It is not often that you can buy a plane ticket to hope, but after my second trip to Rwanda, this time with a group of nine Indagare members, I can say that a trip to this central African country delivers more than an encounter with gorillas, which is the main tourist attraction; it also provides inspiration and promise—both of which are too scarce in the world today. Rwanda is best known for the horrific genocide that took place in 1994, when approximately one million people were slaughtered in 100 days. Entire families were massacred by their neighbors; bodies piled up in the streets; and as a survivor recounts in a video in the Genocide Memorial, the country descended into hell, while the rest of the world failed to act.
Related: Why Go Now: Rwanda
Twenty-three years later, Rwanda has emerged as the beacon of hope in Africa. Its positive progress is drawing everyone from luxury tour operators and wildlife lovers to world leaders and conservationists, who are coming to learn lessons and get a dose of inspiration.
The triumph of human spirit is in evidence from the moment you arrive in Kigali, the cleanest city in Africa. (Rwanda is also the safest country on the continent and the ninth safest in the world.) Ninety percent of Rwandans have healthcare. Rwanda has the world’s highest representation of women in parliament (63%). Primary school attendance is over 90%. Ten years ago the country was the first to outlaw the use of plastic bags. For the past ten years, Rwanda has experienced GDP average growth of 8% per year. One Saturday each month, all Rwandans must donate three hours to community service projects. Even its endangered gorilla families are increasing; there are almost five times the number that there existed when Dian Fossey began monitoring them fifty years ago.
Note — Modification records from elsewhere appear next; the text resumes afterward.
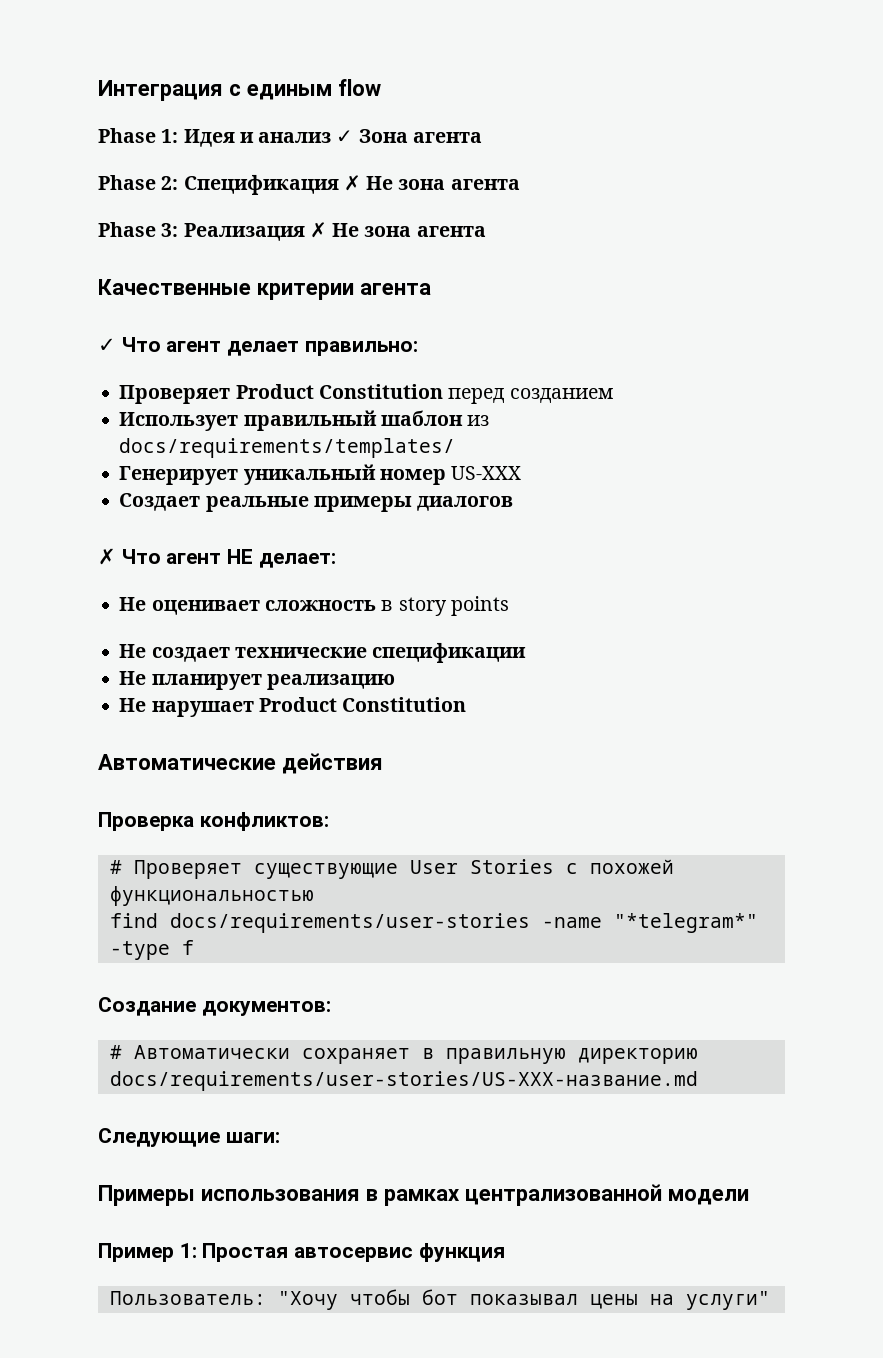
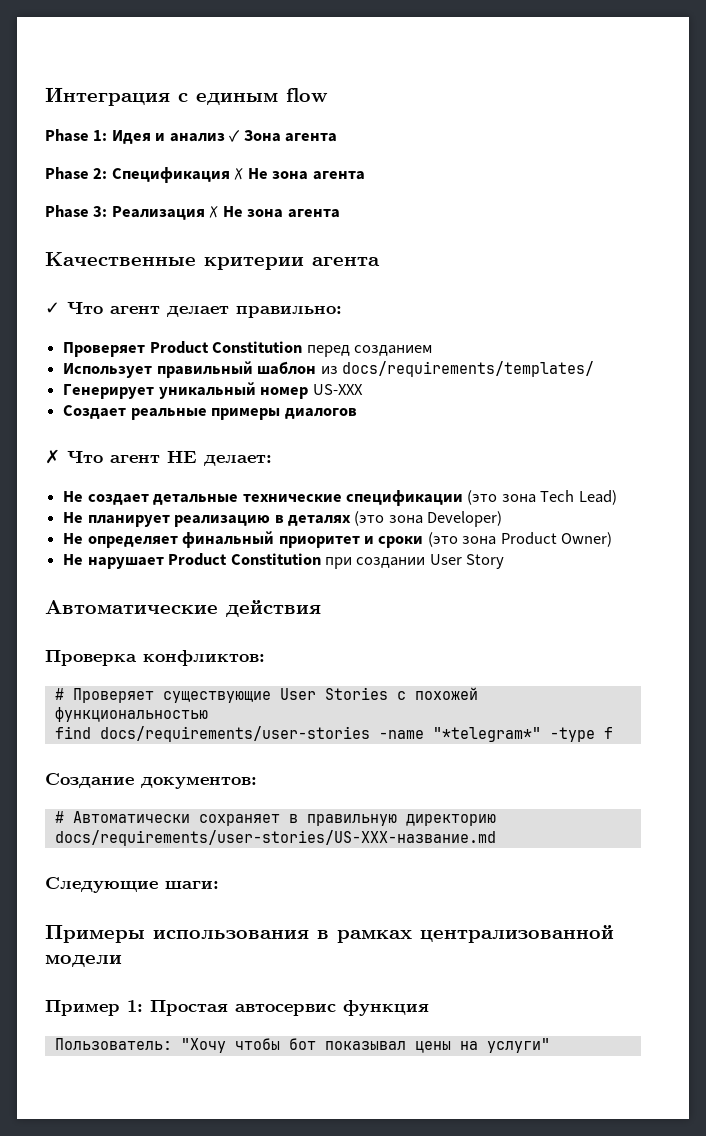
- Не оценивает сложность в story points
- Не создает технические спецификации
+ Не создает детальные технические спецификации (это зона Tech Lead)
- Не планирует реализацию
+ Не планирует реализацию в деталях (это зона Developer)
+ Не определяет финальный приоритет и сроки (это зона Product Owner)
- Не нарушает Product Constitution
+ Не нарушает Product Constitution при создании User Story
Today, leaders from all over Africa and beyond are traveling to Rwanda to learn from and invest in a rare success story. The rebel leader, Paul Kagame, who ended the genocide, has been president since 2000, and while some criticize his authoritarian tactics, he is adored by his countrymen for bringing reconciliation, peace and a thriving economy. To help heal the division and mistrust created by the attempted ethnic cleansing of the Tutsi minority by the Hutu majority, he abolished these classifications and established community tribunals. Kagame also mandated that each April be set aside for the country to focus on remembering and reconciling.
These facts are impressive, but what brings them to life are the inspiring individuals that one can meet during a journey. During my recent five-day stay (on last month’s Rwanda Indagare Journey), we met with designers, artists, park rangers, wardens and conservationists who have been part of the country’s incredible progress and are pitching in with their own projects to make a positive impact. We met with expats like Alissa and Josh Ruxin who have become hospitality entrepreneurs because they wanted to provide jobs to orphans; now the two are overseeing an expanding enterprise and raising standards of hospitality for the next generation.
Another inspiring example of the country’s progress is the Inema Art Center, which houses more than a dozen resident artists and teaches dance and art to hundreds of children. We met one artist who incorporates pieces of discarded kitenge (colorful wax cloth) fabric into his paintings. He explained that “other people’s trash is our treasure, and I put women in all of the paintings to show their beauty but also their power. It is the women who sustain us.”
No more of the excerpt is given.